**Work order:** Return the lines from the line containing "[602,520,659,542] tratação ->" through the last line of the material below, exactly as they appear and with no others.

**Information shown:**
++++
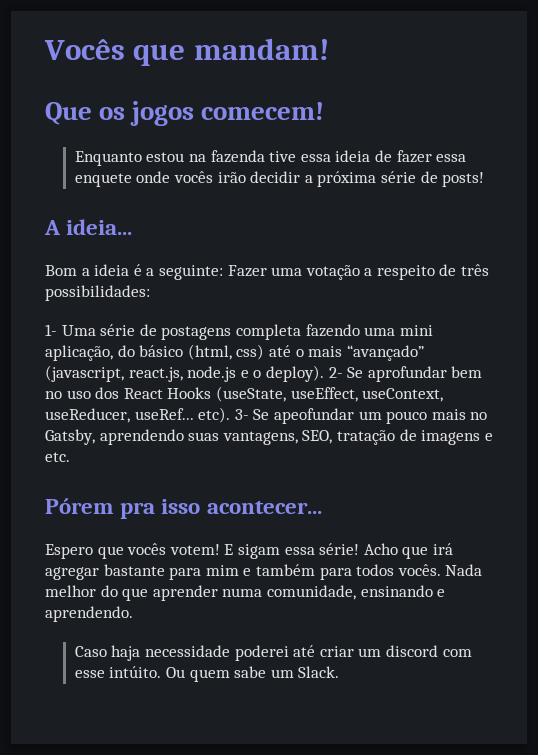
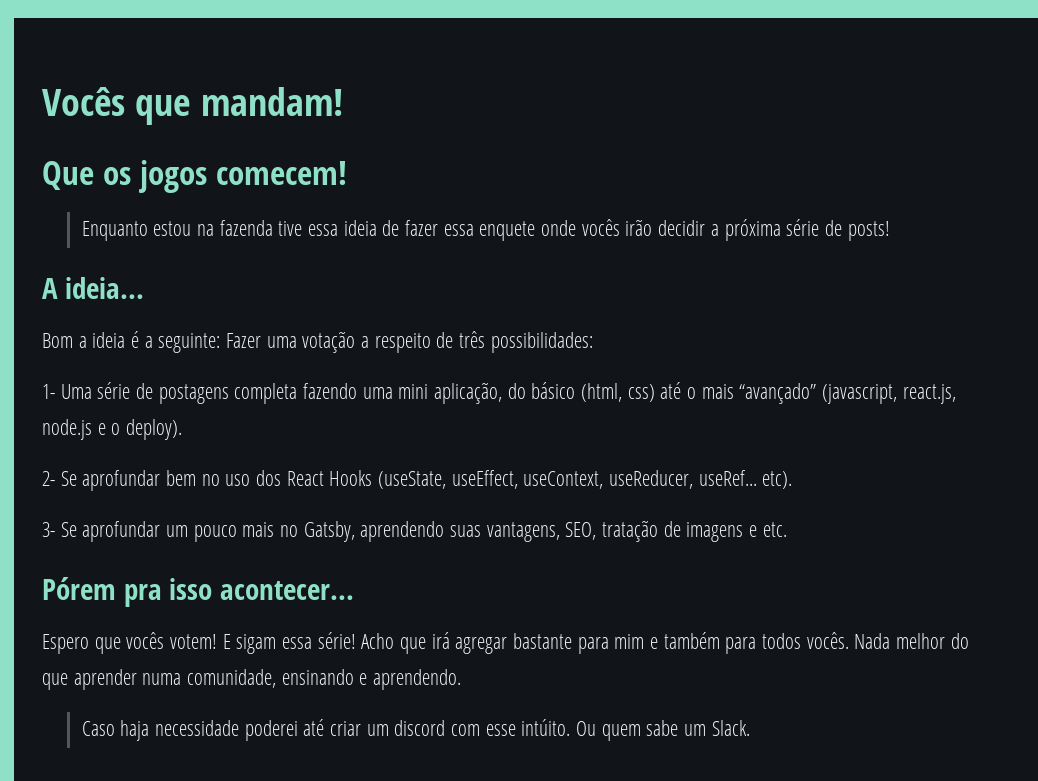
(324, 373) none -> (183, 429) //
(231, 415) none -> (793, 480) //
[273,408,354,424] apeofundar -> [82,521,161,542] aprofundar

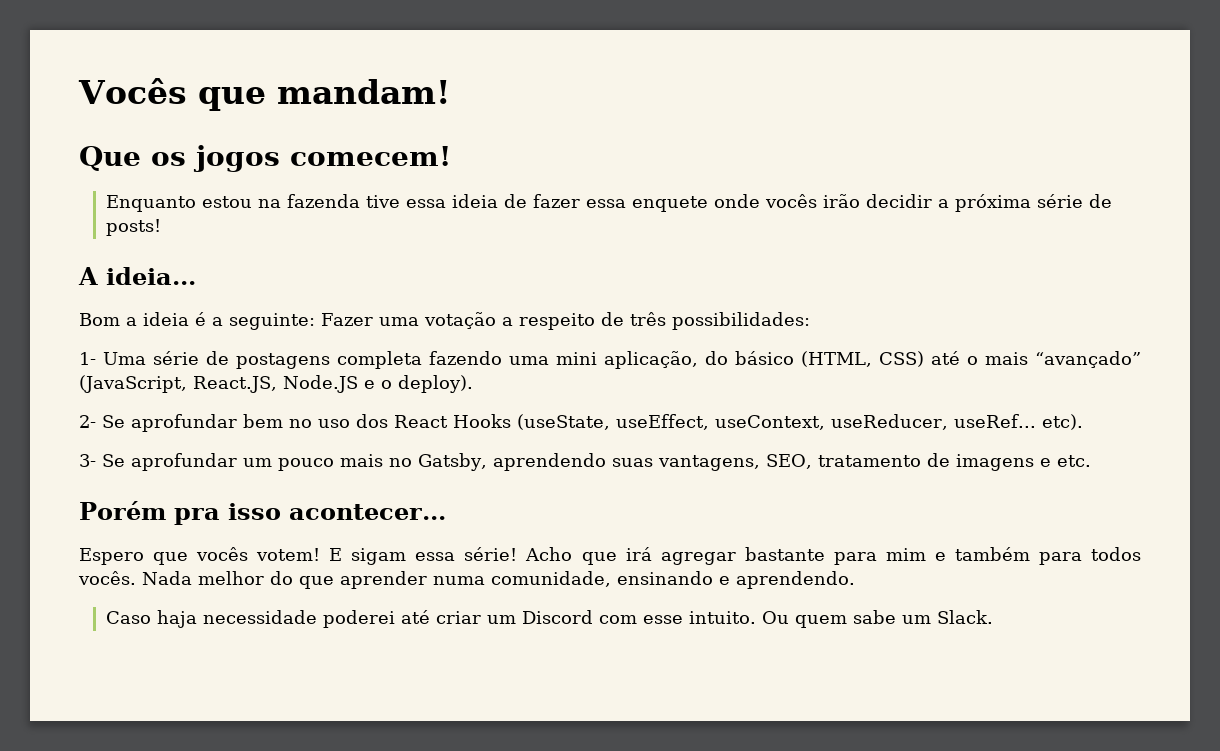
[581,383,655,402] (html, css) -> [801,351,924,367] (HTML, CSS)
[822,384,956,404] [42,419,92,440] (javascript, react.js, node.js -> [79,375,358,393] (JavaScript, React.JS, Node.JS
[602,520,659,542] tratação -> [817,455,921,467] tratamento
[42,577,116,600] Pórem -> [79,501,166,520] Porém
[394,720,446,736] discord -> [521,610,593,624] Discord
[521,719,571,736] intúito. -> [688,611,756,624] intuito.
++++
**Result of the exercise:**
[602,520,659,542] tratação -> [817,455,921,467] tratamento
[42,577,116,600] Pórem -> [79,501,166,520] Porém
[394,720,446,736] discord -> [521,610,593,624] Discord
[521,719,571,736] intúito. -> [688,611,756,624] intuito.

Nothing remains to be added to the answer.